- Born: 15 May 1945
- Died: 4 September 2019 (aged 74)
- Occupation: Writer
- Spouse(s): Burgo Partridge (1962–63, his death) John Couper John Baker
- Parents: David Garnett (father); Angelica Garnett (mother);
- Family: Amaryllis Garnett (sister)

= Henrietta Garnett =

English writer and artist (1945–2019)

Henrietta Catherine Garnett (15 May 1945 – 4 September 2019) was an English writer and artist.

==Early life and family==
Garnett was the second of the four daughters of David and Angelica Garnett. Her father was a writer. Her mother, the daughter of Vanessa Bell and the painter Duncan Grant, and a niece of Virginia Woolf.

The four sisters had an unconventional childhood. Growing up at Hilton Hall, near St Ives in Huntingdonshire, Henrietta and her sisters Amaryllis, Nerissa, and Fanny were all sent to the co-educational Huntingdon Grammar School. They took leading parts in school plays and were creative. At home, they had a farm, with cows, an orchard, a swimming pool, and sculptures. Garnett also spent holidays at her grandparents' Charleston Farmhouse, sometimes sitting for its painters. She later wrote of Charleston "It was an extraordinary treasure chest overflowing with familiar curiosities, beauty, ideas, people and jokes."

Garnett later claimed that after the age of ten she had always been in love. She wanted to become an actress and blamed her failure to do so on a lack of formal education and mental discipline. In 1962, aged seventeen and pregnant, Henrietta married Burgo Partridge. Ten years older than her, he was the son of Ralph and Frances Partridge. His mother's sister, Ray Marshall, had been the first wife of Henrietta's father, David Garnett. Burgo Partridge died suddenly of heart failure on 7 September 1963, three weeks after the birth of their daughter Sophie Vanessa, leaving his wife a widow at the age of eighteen.

==Career==
Now a single mother, Henrietta was swept into the hedonistic life of the swinging Sixties. After a time of nightclubs in Marbella, she joined a group led by Mark Palmer that travelled around England in a convoy of horse-drawn caravans, in support of love and peace, a group later called by Garnett "chequebook hippies". She had several boyfriends and married twice more, her second husband being an art dealer, John Couper, and her third John Baker, a writer she met on a train. This led to her appearing in a BBC television 40 Minutes programme on the topic of love at first sight.
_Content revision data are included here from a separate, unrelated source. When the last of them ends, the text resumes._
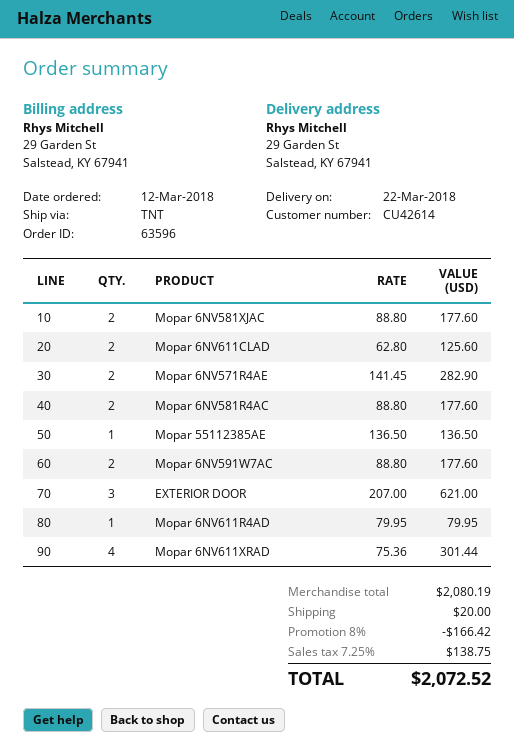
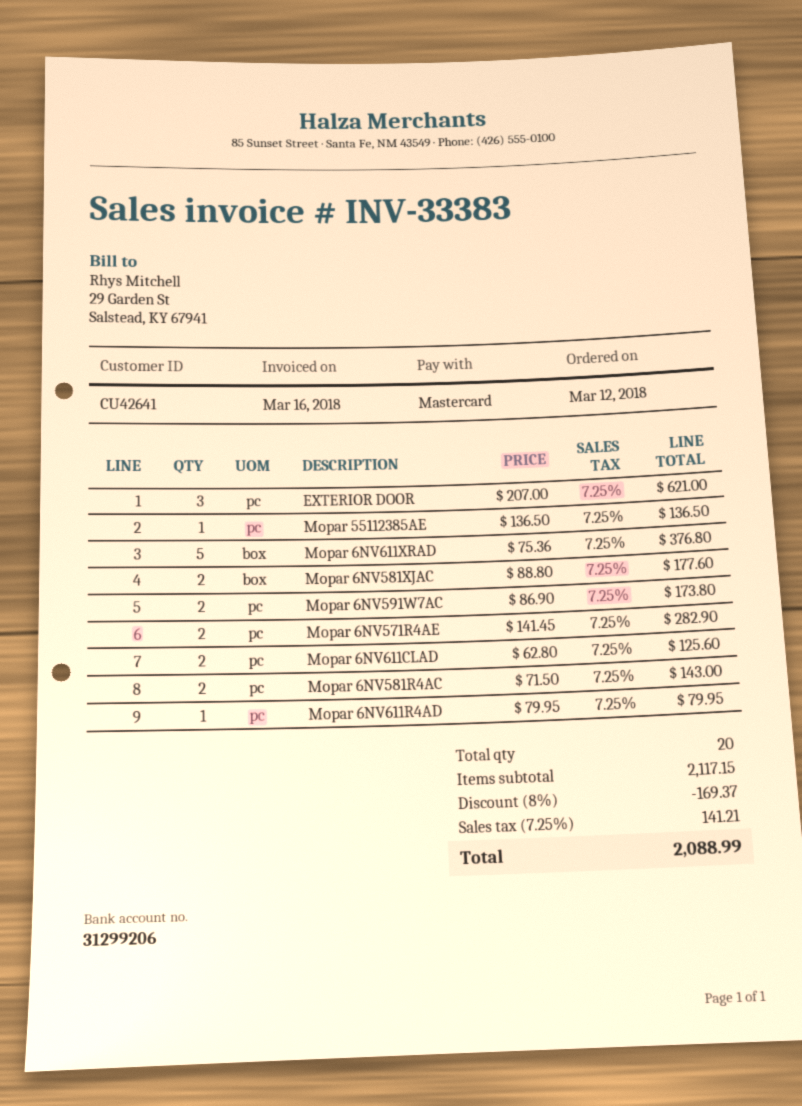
customer number: CU42614 -> CU42641
Mopar 6NV581R4AC: 2 x 88.80 = 177.60 -> 2 x 71.50 = 143.00
Mopar 6NV591W7AC: 2 x 88.80 = 177.60 -> 2 x 86.90 = 173.80
Mopar 6NV611XRAD: 4 x 75.36 = 301.44 -> 5 x 75.36 = 376.80
subtotal: 2080.19 -> 2117.15
discount: 8% = 166.42 -> 8% = 169.37
shipping: 20.00 -> none
tax: 7.25% = 138.75 -> 7.25% = 141.21
total: 2072.52 -> 2088.99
Garnett's cousin Virginia Nicholson later recalled that "Everything about her, from the overpowering scent of Guerlain's L'Heure Bleue over breakfast, to the limitless Gauloises habit; from her deft skill with rough-puff pastry, to her passion for the Victorian novel – exuded fascination." In 1977, Garnett threw herself off a hotel roof in London, a suicide attempt which left her with severe injuries. A few years later, she went to live with Mark Divall, a former gardener at Charleston, in Normandy, and later in Provence. Her only novel, Family Skeletons, was published in 1986. About early romance, its storyline included incest and suicide, and in the light of the author's Bloomsbury background, readers looked for parallels with real life.

In 2001, she returned to live in England, acquiring a small house in Chelsea, and then a cottage in Sussex. In 2004, she published Anny: A Life of Anne Isabella Thackeray Ritchie, a biography of William Makepeace Thackeray's daughter Anne Ritchie, who was a sister-in-law of Henrietta Garnett's great-grandfather Leslie Stephen, converted into Mrs Hilberry in her great-aunt Virginia Woolf's Night and Day. This book was followed by Wives and Stunners: The Pre-Raphaelites and Their Muses (2012), about the female partners, mistresses, and models of the pre-Raphaelite artists.

Garnett died of pancreatic cancer, aged 74. An obituary in The Guardian said of her:
None of life's vicissitudes could dent Henrietta's bewitching beauty. She was droll, mischievous and uninhibited. She could be exasperating – a menace, even, after one glass too many of red wine – but she was also deeply affectionate and intensely loyal. Quiet courage was perhaps her most impressive quality, a stoical refusal to succumb to self-pity which she maintained till the end.